38.欠片を一つ取りこぼす (39/76)


「そういえば、鳥海ユイはいないのか?」

「ユイ? ユイは今日お父さんと予定があるって言って、午前はいないわ。
午後には合流するそうよ」

「そう、か。彼女は今はいないのか」

アミ君にそう言われて、思わずほっとした自分がいた。

「?
もしかして、ジンってユイのこと苦手なの?」

「いや…そういうわけではないのだが…。
その、少しだな…」

「要は苦手なんだな」

カズ君が退屈そうに僕に指摘する。
二人はどうしてというような顔をしながら、僕を見てくる。
説明しようかとも思ったのだが、どう説明していいかわからない。

彼女に対しては苦手意識と同時にどうしようもない違和感があるだけなのだ。

「ユイ。とっても良い子で苦手になるような子じゃないと思うけど…」

「あっちはジンのこと、紹介すれば友達だって思うだろうしなあ。
あいつ、あんまし好き嫌いとか考えねえもん」

「すぐに友達になるものね。
明るいし、失敗は多いのがたまにキズってだけね」

「巻き込まれるのはほとんど俺だけどな…」

彼女たちの発言は鳥海ユイの総評と言って差し支えないだろう。

実に平凡だと思った。
何も警戒することはない。

でも、もしも…彼女がイオと関係があったとしたら?

そう考えると、彼女への見方は随分と変わってくるのではないのだろうか。
僕はイオと鳥海ユイの関係を疑い始めている。
『アルテミス』の時の発言やその容姿…どうにも似すぎているし、疑ってかかる必要がある気がした。
その関係性が分かれば…。

「これはこれは、皆さんお揃いなようで何よりだわ」

思考は聞き知った声によって中断される。
その声に心臓が跳ねた。
考えていた人物が目の前にいるというのは、それだけで心臓に悪い。
顔に出さないということは慣れているから問題ないが、あの青い瞳は全てを見透かしそうだ。

そう。
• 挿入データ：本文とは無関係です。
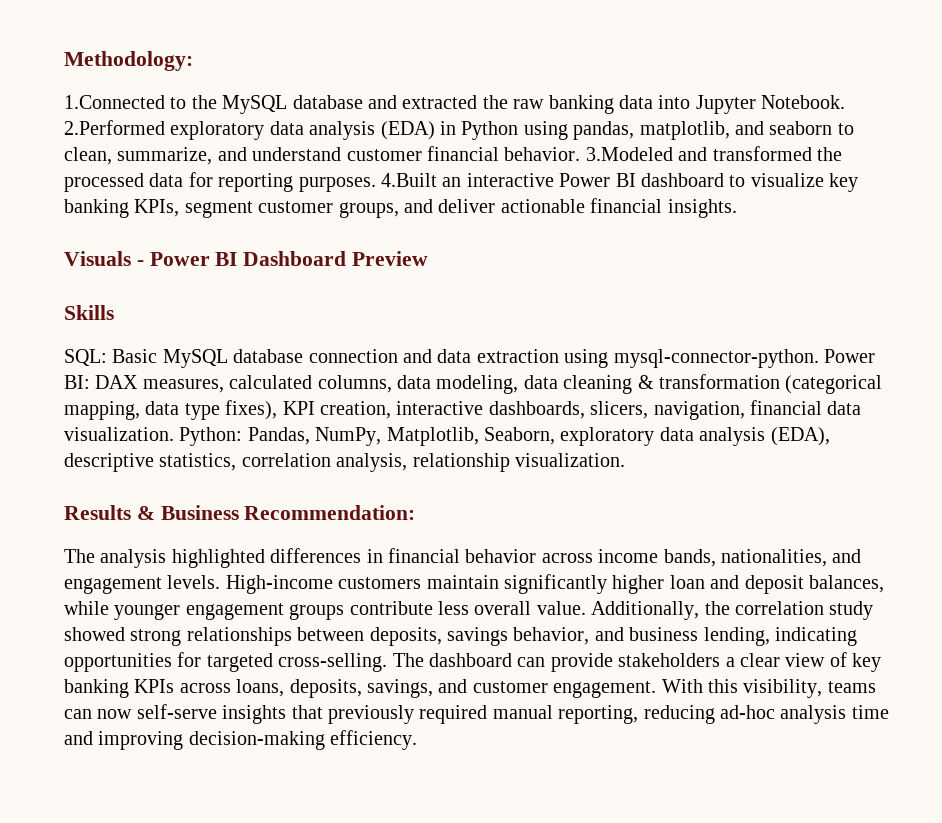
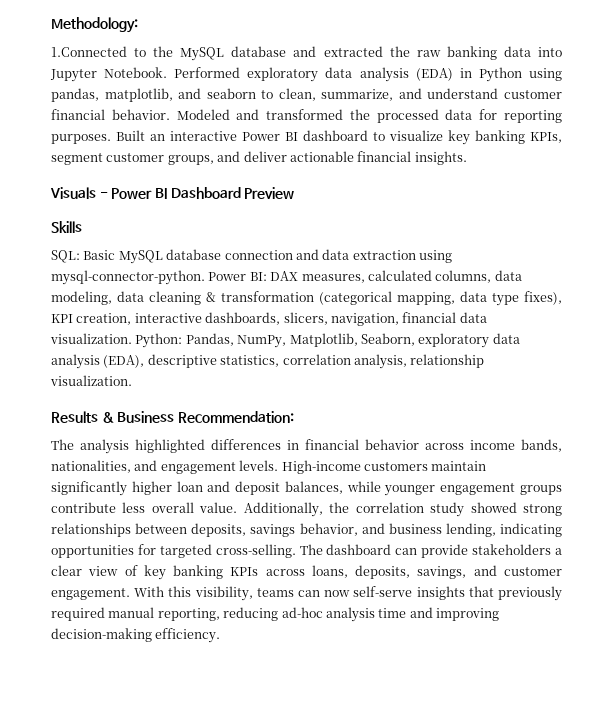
- 2.Performed exploratory data analysis (EDA) in Python using pandas, matplotlib, and seaborn to clean, summarize, and understand customer financial behavior.
+ Performed exploratory data analysis (EDA) in Python using pandas, matplotlib, and seaborn to clean, summarize, and understand customer financial behavior.
- 3.Modeled and transformed the processed data for reporting purposes.
+ Modeled and transformed the processed data for reporting purposes.
- 4.Built an interactive Power BI dashboard to visualize key banking KPIs, segment customer groups, and deliver actionable financial insights.
+ Built an interactive Power BI dashboard to visualize key banking KPIs, segment customer groups, and deliver actionable financial insights.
そこにいたのは、イオだった。

「お前…!」

「こんにちはー。『シーカー』の皆さん。
また会えて嬉しいわ」

「こっちは全然嬉しくないわよ!」

にこにこと笑顔を浮かべるあちらに対して、こちらは臨戦態勢に入る。
バン君もこちらに来て、イオを睨んだ…よりも少し不安げに見た。
自分で言ったことが引っ掛かっているんだろう。
仙道君や郷田君も集まり、この状況は彼女にとって不利だろうが、彼女はその唇で綺麗な弧を描くだけで逃げようともしない。

「多勢に無勢とはこのことか。
…ねえ!」

「な、何だよ…」

「あーあ。そんなに警戒しないで。
この場で騒ぎを起こすほど、私は馬鹿じゃないから」

「じゃあ、なんで声を掛けてきた?
俺たちに対する宣戦布告か何かか」

「別に。それほど、意味はないわ。
ちょっとした確認よ。君たち、『アキハバラキングダム』に出場するのよね?」

「ああ。そうだよ。
優勝して、キングにならなきゃいけないんだ」

バン君が僕たちよりも一歩前に出る。
彼女は彼をその瞳で探るように見つめる。
それから、ふっと笑った。

「そう。良かったわ。
色々無駄にならなくて済みそう。
それじゃあね。『アキハバラキングダム』で会いましょう」

「ま、待ってくれ、イオ!
君は本当に俺たちの敵なのか!?」

人混みに消えようとしたイオをバン君が呼び止める。
彼女は不思議そうな顔をして振り向いた。

「当たり前じゃない。目的を邪魔するなら、それは敵でしょう?
前にも言ったじゃない」

「でも! 君はメタナスGXの中で俺たちの攻撃を防がなかったじゃないか!?」

「見間違いでしょ。
性能差でどうこうされちゃ、私だってどうしようもないわ。
ブレイクオーバーしたのは確かだし、そっちが勝ったんだから、勝利は素直に受け取っておくのが最善よ」

最初の言葉は実に冷たく、ただし後半になるにつれ、その声は冗談らしさが混じっていくように感じられた。
最後に手本を見せるかのように完璧なウインクを披露して、彼女は僕たちにひらひらと手を振りながら去っていく。

「ああ。一つだけ忘れてた」

雑踏に紛れるより先に、彼女が声を上げる。
顔を少しばかり傾け、青い瞳が僕らを…僕を見据えた。

「メタナスGXの中での出来事は、1回目よ。ジン。
カウントが面倒でごめんなさいね」

それだけ言って、彼女はこの場を後にした。